***** RECORD EXTRACTS *****

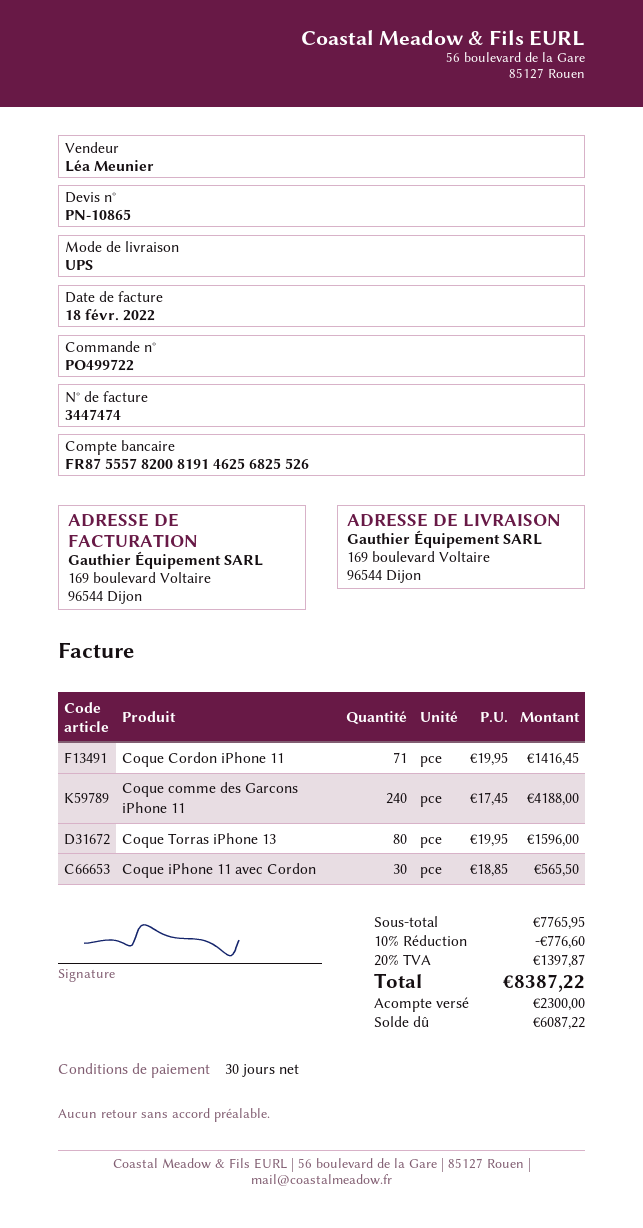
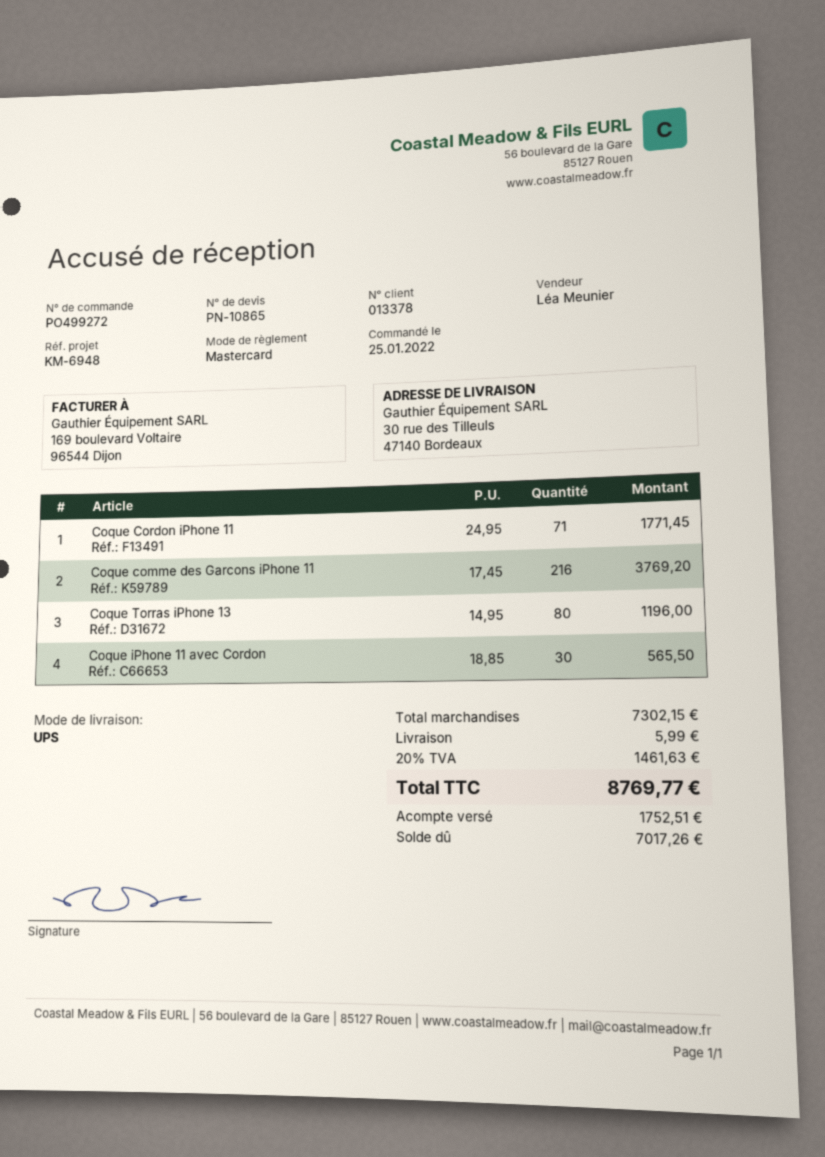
order number: PO499722 -> PO499272
ship to: 169 boulevard Voltaire, 96544 Dijon -> 30 rue des Tilleuls, 47140 Bordeaux
Coque Cordon iPhone 11: 71 x 19.95 = 1416.45 -> 71 x 24.95 = 1771.45
Coque comme des Garcons iPhone 11: 240 x 17.45 = 4188.00 -> 216 x 17.45 = 3769.20
Coque Torras iPhone 13: 80 x 19.95 = 1596.00 -> 80 x 14.95 = 1196.00
subtotal: 7765.95 -> 7302.15
discount: 10% = 776.60 -> none
shipping: none -> 5.99
tax: 20% = 1397.87 -> 20% = 1461.63
total: 8387.22 -> 8769.77
deposit: 2300.00 -> 1752.51
balance: 6087.22 -> 7017.26

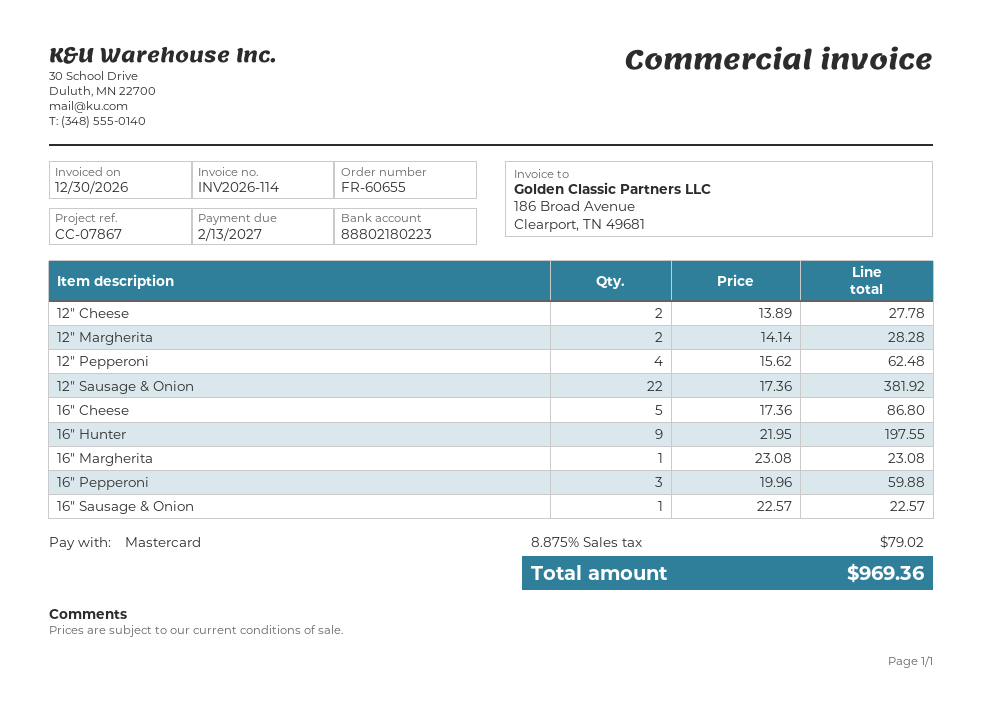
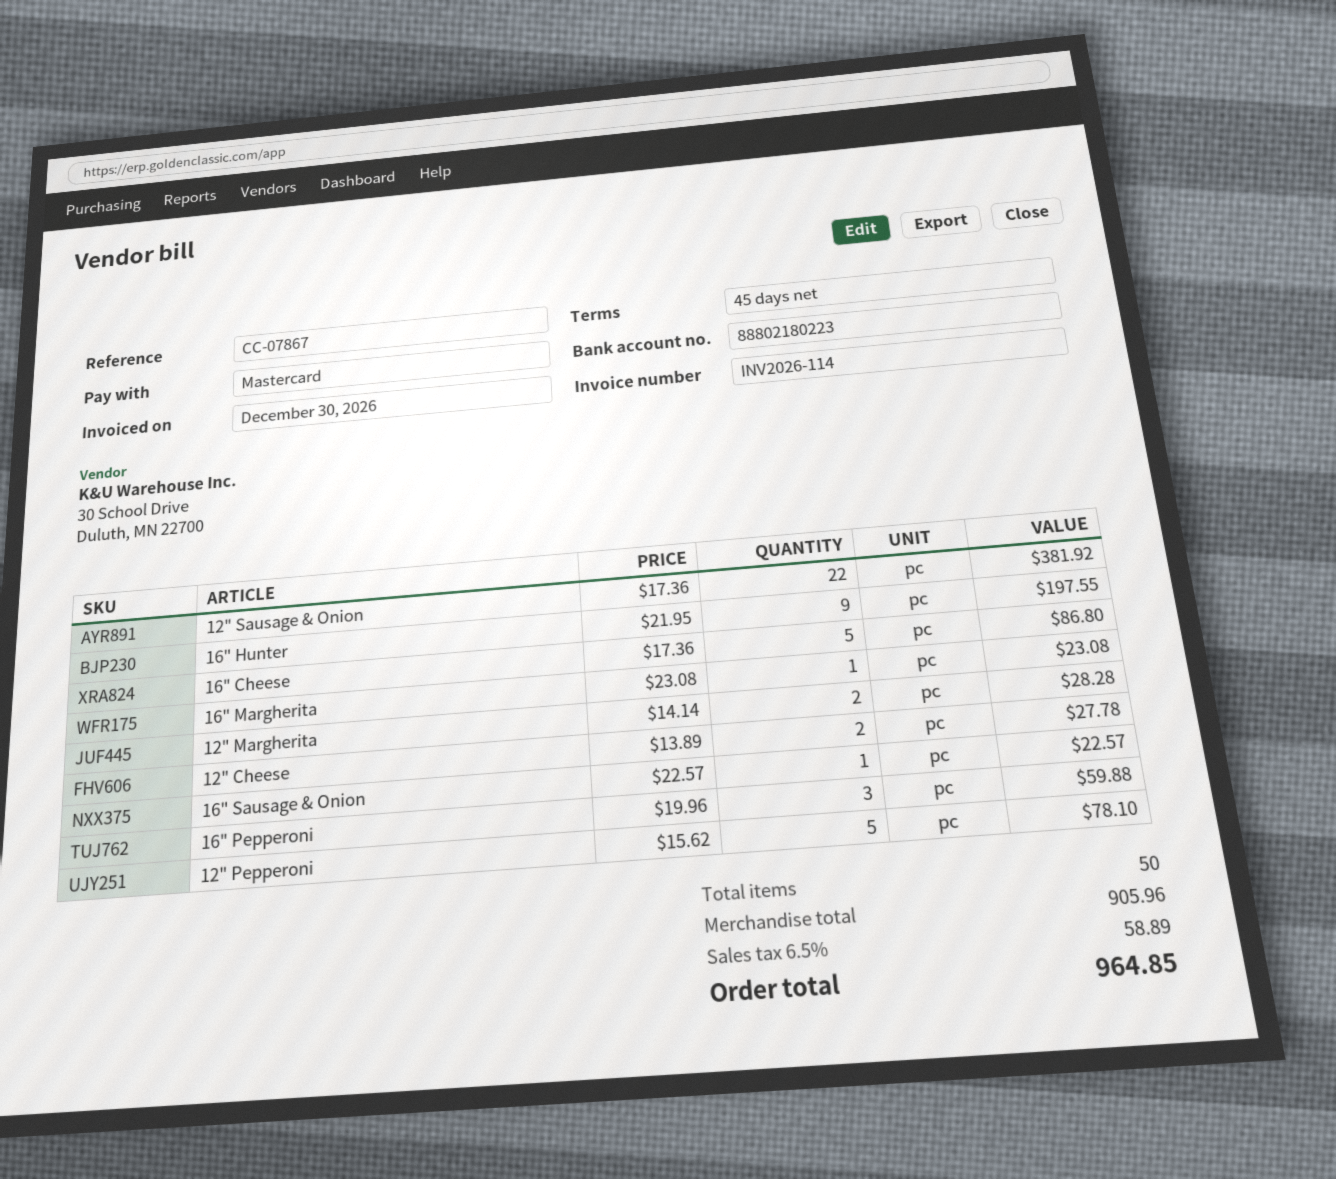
12" Pepperoni: 4 x 15.62 = 62.48 -> 5 x 15.62 = 78.10
tax: 8.875% = 79.02 -> 6.5% = 58.89
total: 969.36 -> 964.85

*****

## EXERCISE BRIEF
Extract, character for character, every line from the one that holds "shipping: none -> 5.99" through the end of the entries above. Include both boundary lines and no pictures.

## YOUR RESPONSE
shipping: none -> 5.99
tax: 20% = 1397.87 -> 20% = 1461.63
total: 8387.22 -> 8769.77
deposit: 2300.00 -> 1752.51
balance: 6087.22 -> 7017.26

12" Pepperoni: 4 x 15.62 = 62.48 -> 5 x 15.62 = 78.10
tax: 8.875% = 79.02 -> 6.5% = 58.89
total: 969.36 -> 964.85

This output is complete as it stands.